Przewodzą w swojej grupie w TOP 16 Euroligi, wcześniej zwyciężyli Real Madryt, w ostatnią środę Unicaję Malaga. Mało tego, od początku obecnego sezonu są niepokonani w PLK. Asseco Prokom to zdecydowany faworyt potyczki w Inowrocławiu. Ostatniej ekipie ligi nawet na nawiązanie równorzędnej walki, daje się małe szanse.

Asseco Prokom już na półmetku tego sezonu miał na koncie więcej zwycięstw niż Sportino w... całej historii występów w ekstraklasie. Ekipa Tomasa Pacesasa, to faworyt nie tylko konfrontacji w Inowrocławiu, ale i całej PLK. W obecnych rozgrywkach nie znalazła pogromcy już od osiemnastu spotkań z rzędu. - To klasowa drużyna i nie podlega to żadnym wątpliwościom. Nie można tego podważać. W swoich szeregach mają świetnych graczy - mówi dla SportoweFakty.pl Paweł Storożyński, który latem zeszłego roku, po powrocie do Polski, trenował z pierwszym zespołem mistrzów naszego kraju. Skrzydłowy ten, nie grał jednak w barwach gdynian na najwyższym szczeblu, a w rezerwach w pierwszej lidze. W grudniu, za namową ówczesnego trenera Andrzeja Kowalczyka, przeszedł do Sportino. Zagrał do tej pory w 5 meczach, zdobywając przeciętnie 6,2 pkt., i 3,4 zb. - Stać mnie na lepszą grę – jestem tego pewien - dodaje były reprezentant narodowej drużyny, który debiutował w niej właśnie u Kowalczyka.

Mistrz Polski w ostatnią środę ponownie zaskoczył koszykarską Europę. W drugim meczu w TOP 16 Euroligi rozniósł hiszpańską Unicaję Malaga 70:50 i prowadzi w grupie G, wyprzedzając wielkie CSKA Moskwa. Wcześniej, jeszcze w pierwszej fazie, gdynianie we własnej hali sensacyjnie zwyciężyli inny klub z półwyspu Iberyjskiego - Real Madryt. - Dobrze przygotowaliśmy do potyczki w Maladze. Mam nadzieję, że podobnie będziemy prezentować się w następnych kolejkach - cieszył się po spotkaniu Tomas Pacesas. Opiekun Asseco Prokomu w środowym spotkaniu nie mógł skorzystać z rozgrywającego Lorinzy Harringtona.

Podczas gdy koledzy Amerykanina gromili Unicaję, on, oglądał to w telewizji w pokoju hotelowym. Z powodu urazu kostki i przeziębienia nawet nie pojechał z drużyną na halę. - Gdynianie nawet w osłabieniu zwyciężyli Unicaję. Na swoim terenie Hiszpanie rzucili tylko 50 punktów.

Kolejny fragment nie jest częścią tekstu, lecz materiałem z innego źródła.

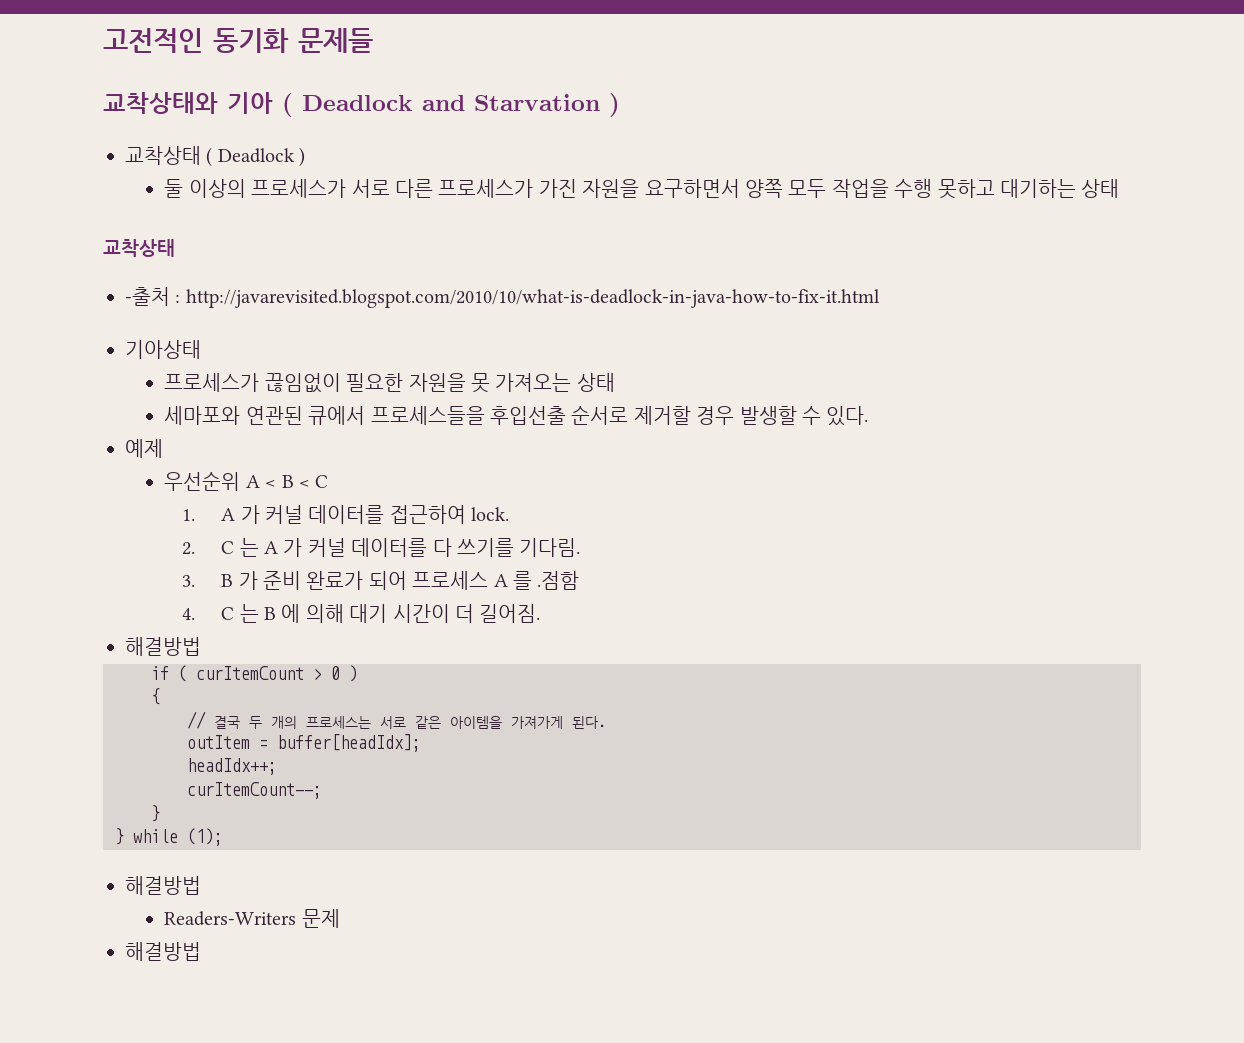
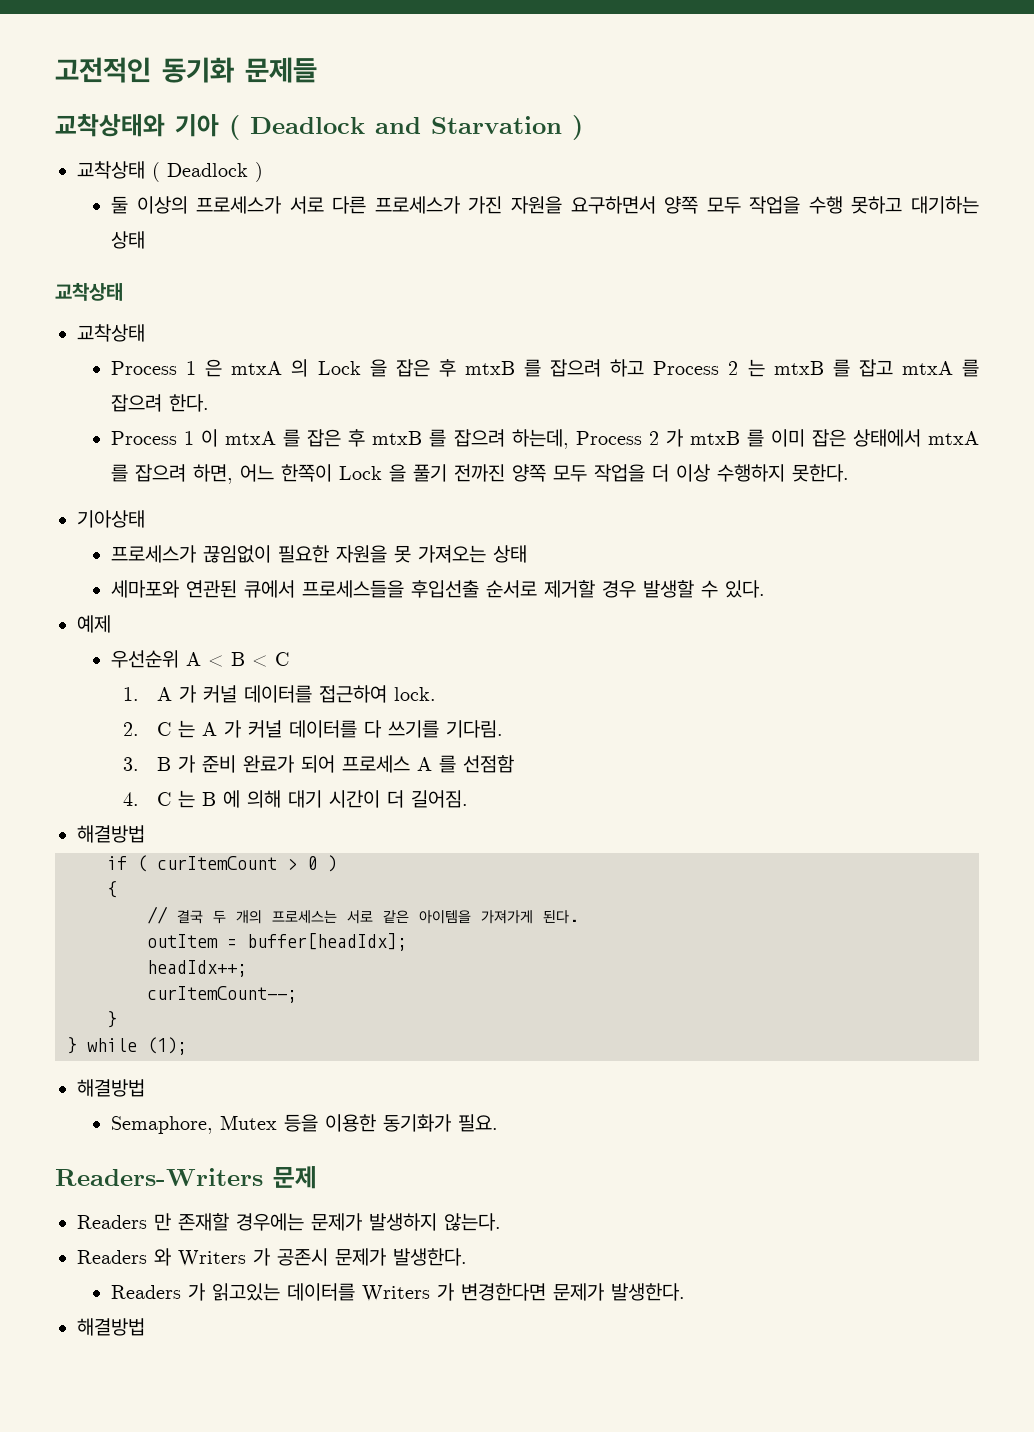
[125,287,880,308] -출처 : http://javarevisited.blogspot.com/2010/10/what-is-deadlock-in-java-how-to-fix-it.html -> [77,324,145,342] [111,359,979,377] [111,394,210,412] [111,429,979,449] [111,464,850,484] 교착상태 // Process 1 은 mtxA 의 Lock 을 잡은 후 mtxB 를 잡으려 하고 Process 2 는 mtxB 를 잡고 mtxA 를 잡으려 한다. // Process 1 이 mtxA 를 잡은 후 mtxB 를 잡으려 하는데, Process 2 가 mtxB 를 이미 잡은 상태에서 mtxA 를 잡으려 하면, 어느 한쪽이 Lock 을 풀기 전까진 양쪽 모두 작업을 더 이상 수행하지 못한다.
[537,571,580,590] .점함 -> [463,755,515,773] 선점함
[164,909,340,928] Readers-Writers 문제 -> [111,1114,499,1134] [55,1166,317,1189] [77,1213,501,1231] [77,1248,467,1267] [111,1283,686,1302] Semaphore, Mutex 등을 이용한 동기화가 필요. // Readers-Writers 문제 // Readers 만 존재할 경우에는 문제가 발생하지 않는다. // Readers 와 Writers 가 공존시 문제가 발생한다. // Readers 가 읽고있는 데이터를 Writers 가 변경한다면 문제가 발생한다.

Zasługuje to na wielkie uznanie. Niesamowity jest Qyntel Woods. On powinien grać w NBA, potrafi praktycznie wszystko - podkreśla dla naszego serwisu Artur Kisielewicz, rzecznik prasowy Sportino. - W naszym zespole nadal na kontuzje uskarża się Przemek Łuszczewski (naderwany mięsień dwugłowy uda - przyp.red). Jego występ stoi pod znakiem zapytania. - dodaje.

Sportino Inowrocław - Asseco Prokom/sobota, 06.02.2010, godz. 18.00.